…Шесть лет тому назад мы проливали кровь и жертвовали имуществом не для того, чтобы сделать его величество главой Священного союза. Мы дрались потому, что иначе это значило бы отказаться от чувства собственного достоинства и чести. Русский народ спас Россию и Европу вопреки его величеству, ибо народ этого желал, дворянство руководило, и его величество не смог помешать. С мечом в руке мы отвоевывали воздух, которым дышим. Ценою нашей крови, жизней наших братьев, ценой сожженных городов и деревень. Мы не потерпим, чтобы его величество, которому надлежит за все, в том числе и за повседневный хлеб, благодарить великодушие народа, обращался со всем народом так, как его отец имел обыкновение обращаться с отдельными людьми… Итак, дворянство требует созвать всеобщее Учредительное собрание. Оно требует этого для того, чтобы вместе с другими сословиями издать необходимые законы. Ибо законов у нас еще нет. Указы, издаваемые то тираном, то помешанным, то истопником, то фаворитом, то комедианткой, то турецким брадобреем, то курляндским псарем, то Аракчеевым, то Розенкампфом — это не законы Они так же мало похожи на законы, как те, что действуют в Японии или Алжире. Такая система есть не что иное, как анархия. Это право сильного, где нет моральных обязательств и где живут, следуя принципу — лучше убить, чем быть убитым… Поэтому нам необходимы настоящие законы, которые положили бы конец нашему скандальному и нетерпимому положению и в то же время предостерегли бы от непредвиденных грядущих опасностей. Теперь должно стать ясным, кто есть Александр — узурпатор или сын своего отечества, готовый на величайшие жертвы. А законы, издание которых я считаю нужным, таковы…

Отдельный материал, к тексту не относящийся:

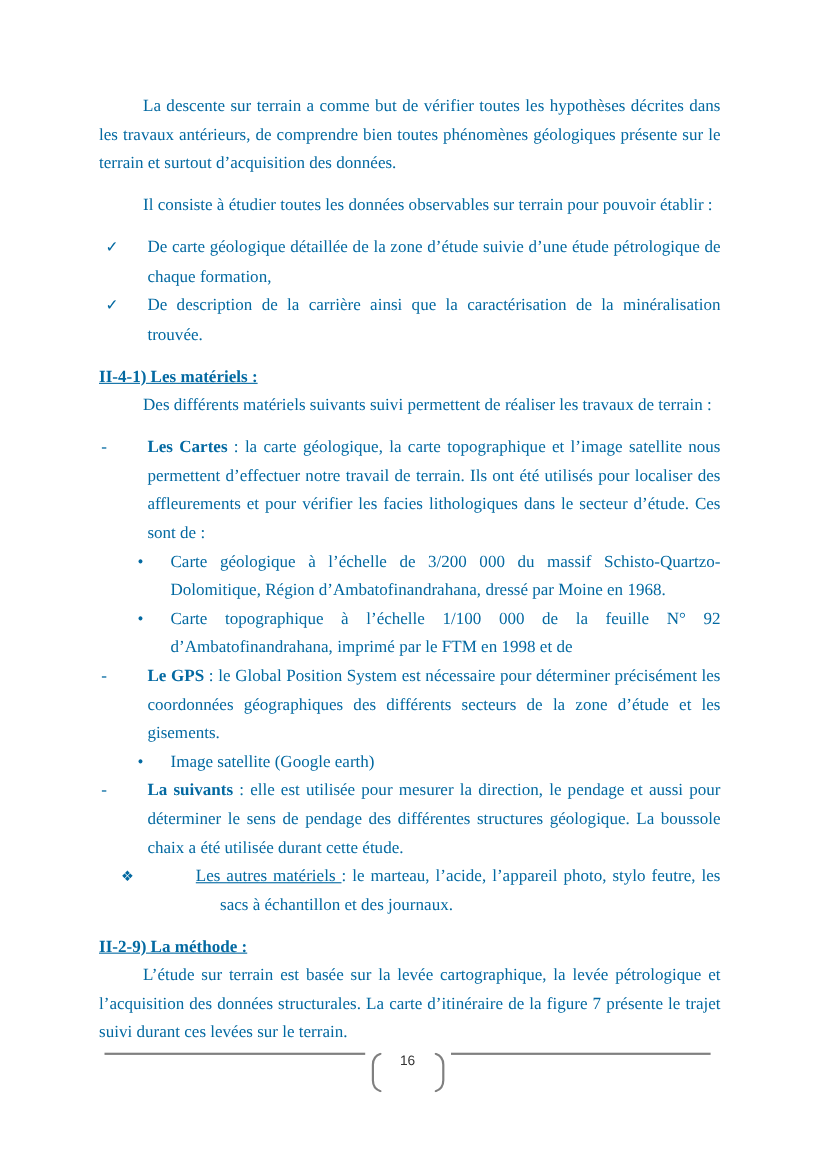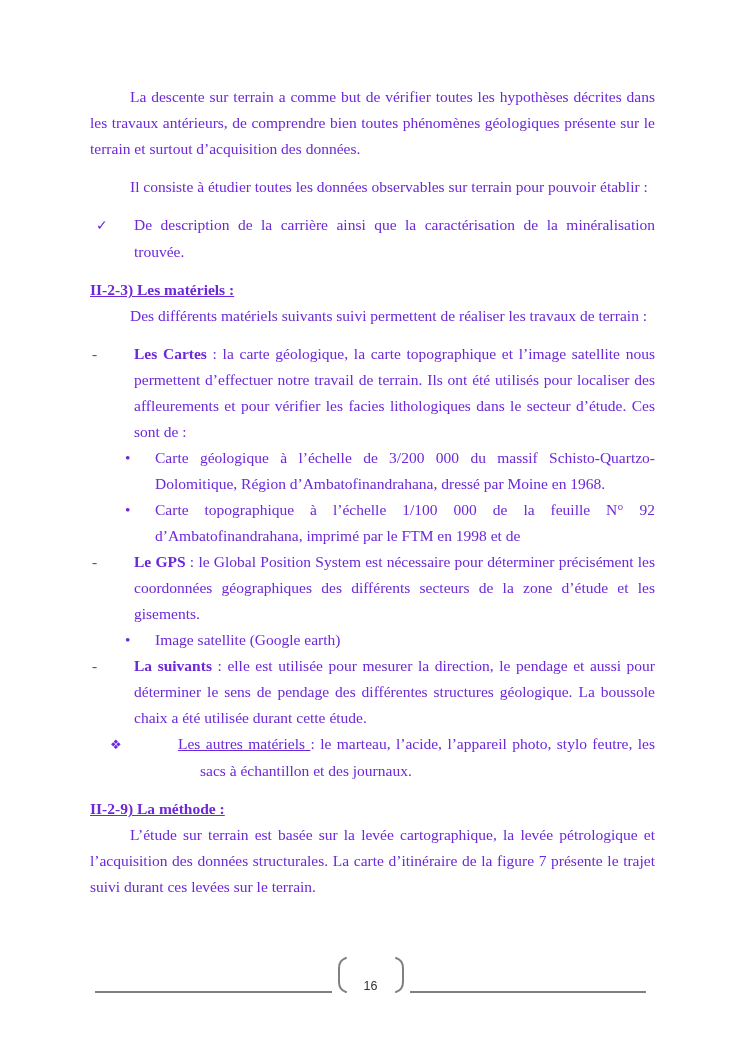--- a/index.html
+++ b/index.html
@@ -16,7 +16,7 @@
     top: 84px;
     left: 90px;
     width: 565px;
-    color: #6d28d9;
+    color: #0369a1;
     font-size: 15.5px;
     line-height: 26px;
     text-align: justify;

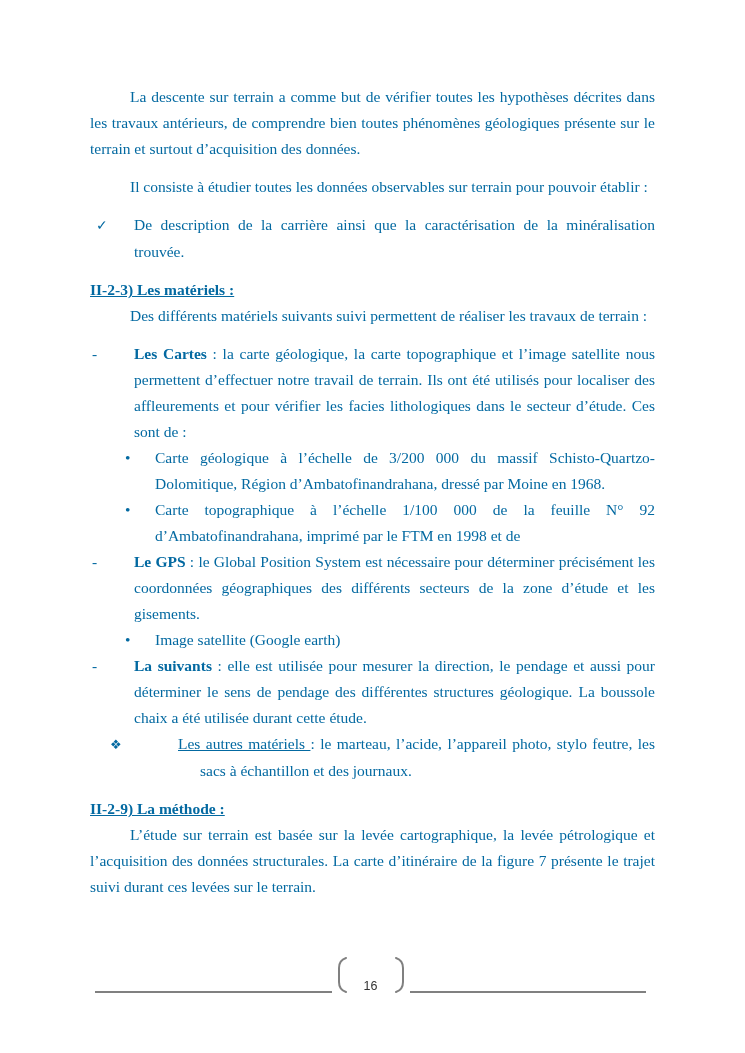--- a/index.html
+++ b/index.html
@@ -66,6 +66,7 @@
 <div class="page-content">
     <div class="block paragraph gap indent"><span>La descente sur terrain a comme but de vérifier toutes les hypothèses décrites dans les travaux antérieurs, de comprendre bien toutes phénomènes géologiques présente sur le terrain et surtout d’acquisition des données.</span></div>
     <div class="block paragraph gap indent"><span>Il consiste à étudier toutes les données observables sur terrain pour pouvoir établir :</span></div>
+    <div class="block check-item"><span class="marker">✓</span><span>De carte géologique détaillée de la zone d’étude suivie d’une étude pétrologique de chaque formation,</span></div>
     <div class="block check-item gap"><span class="marker">✓</span><span>De description de la carrière ainsi que la caractérisation de la minéralisation trouvée.</span></div>
     <div class="block heading"><span class="b u">II-2-3) Les matériels :</span></div>
     <div class="block paragraph gap indent"><span>Des différents matériels suivants suivi permettent de réaliser les travaux de terrain :</span></div>

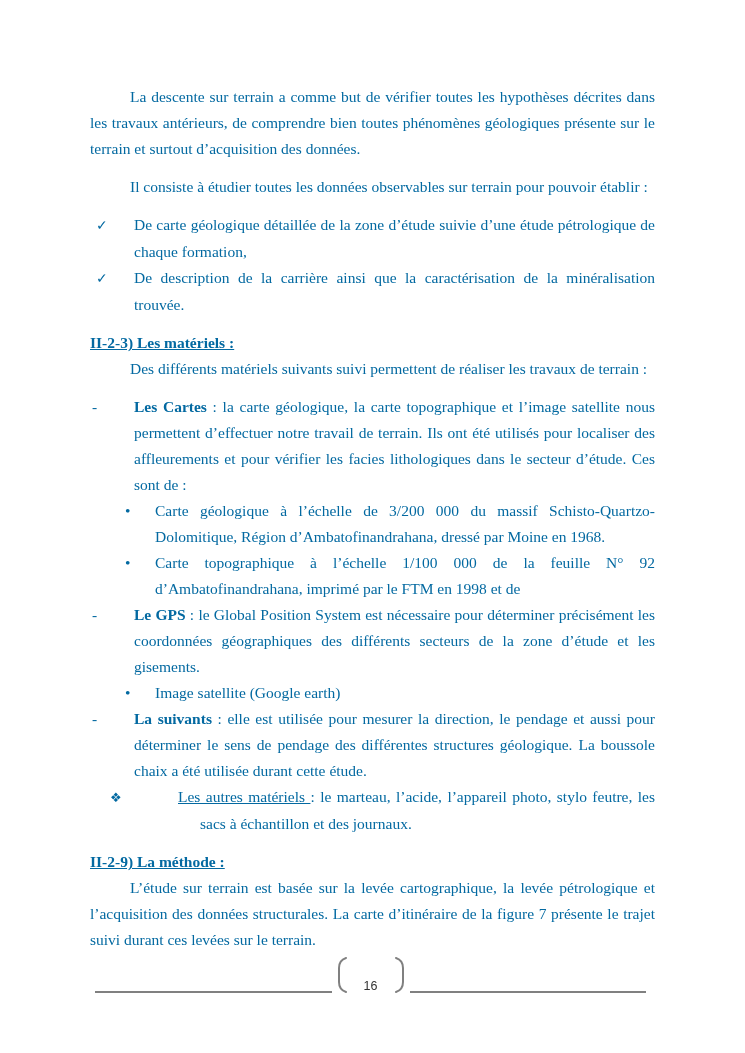--- a/index.html
+++ b/index.html
@@ -68,7 +68,7 @@
     <div class="block paragraph gap indent"><span>Il consiste à étudier toutes les données observables sur terrain pour pouvoir établir :</span></div>
     <div class="block check-item"><span class="marker">✓</span><span>De carte géologique détaillée de la zone d’étude suivie d’une étude pétrologique de chaque formation,</span></div>
     <div class="block check-item gap"><span class="marker">✓</span><span>De description de la carrière ainsi que la caractérisation de la minéralisation trouvée.</span></div>
-    <div class="block heading"><span class="b u">II-2-3) Les matériels :</span></div>
+    <div class="block heading"><span class="b u">II-4-1) Les matériels :</span></div>
     <div class="block paragraph gap indent"><span>Des différents matériels suivants suivi permettent de réaliser les travaux de terrain :</span></div>
     <div class="block dash-item"><span class="marker">-</span><span class="b">Les Cartes</span><span> : la carte géologique, la carte topographique et l’image satellite nous permettent d’effectuer notre travail de terrain. Ils ont été utilisés pour localiser des affleurements et pour vérifier les facies lithologiques dans le secteur d’étude. Ces sont de :</span></div>
     <div class="block bullet-item"><span class="marker">•</span><span>Carte géologique à l’échelle de 3/200 000 du massif Schisto-Quartzo-Dolomitique, Région d’Ambatofinandrahana, dressé par Moine en 1968.</span></div>

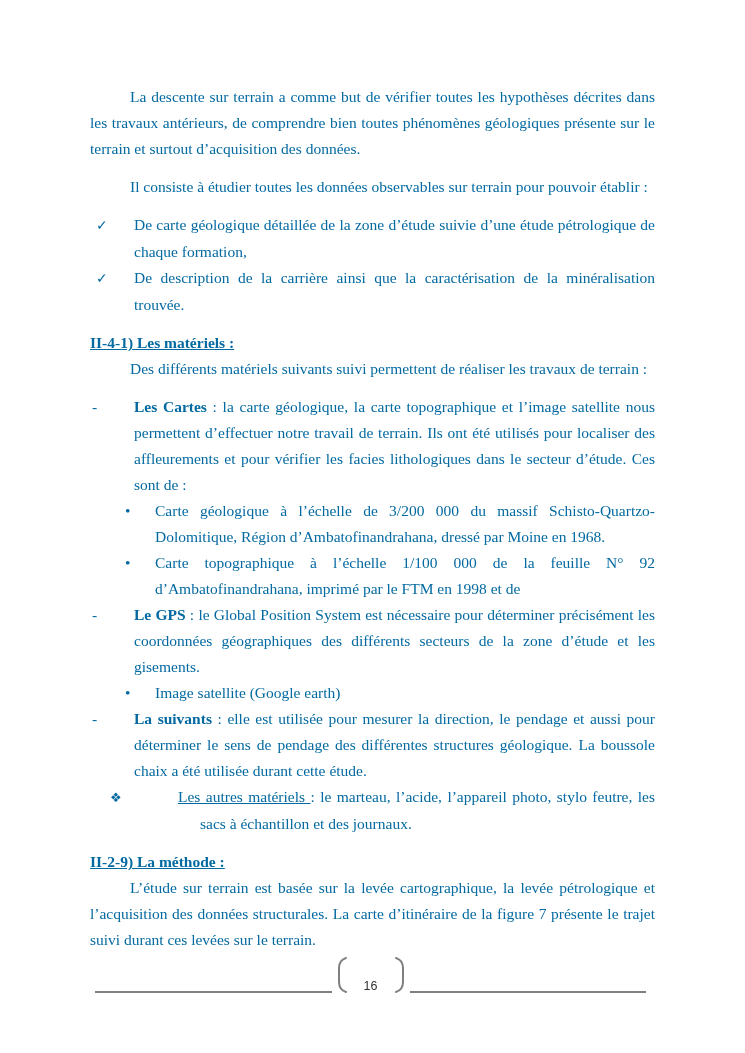--- a/index.html
+++ b/index.html
@@ -47,7 +47,7 @@
     right: 99px;
     height: 36px;
     display: flex;
-    align-items: flex-end;
+    align-items: flex-start;
   }
   .fline { flex: 1; height: 0; border-top: 2px solid #808080; }
   .bracket { flex: 0 0 auto; margin: 0 3px; }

Довольно. От этого безумного чтения и всей суматохи последних дней я совсем одурел, оставлю его законы. Завтра днем, когда кругом будет звучать жизнь, я буду пилить и стучать, чтобы сделать в комнате тайник для этих бумаг и дневника. Я уже знаю, где и как я его сделаю.
Суббота, 16 июля
Ну вот, теперь тайник уже готов. На эту мысль меня навел эркер в господском доме. Здесь потолки очень высокие, а двери относительно низкие. Я оторвал в спальне наличник над дверью и укрепил его таким образом, что одним движением руки доску можно наполовину сдвинуть влево, как крышку пенала. Я выпилил в этом месте кусок балки длиной в полтора фута, в образовавшемся таким образом пространстве хранятся теперь мои опасные бумаги. Сегодня они там и останутся, потому что мне нужно подробно записать в дневник сегодняшние события. (Подумал, наверно, было бы гораздо умнее не писать о них. Но когда вспомнил, что у меня здесь написано, то решил, что давно уже бессмысленно из осторожности о чем-либо умалчивать.)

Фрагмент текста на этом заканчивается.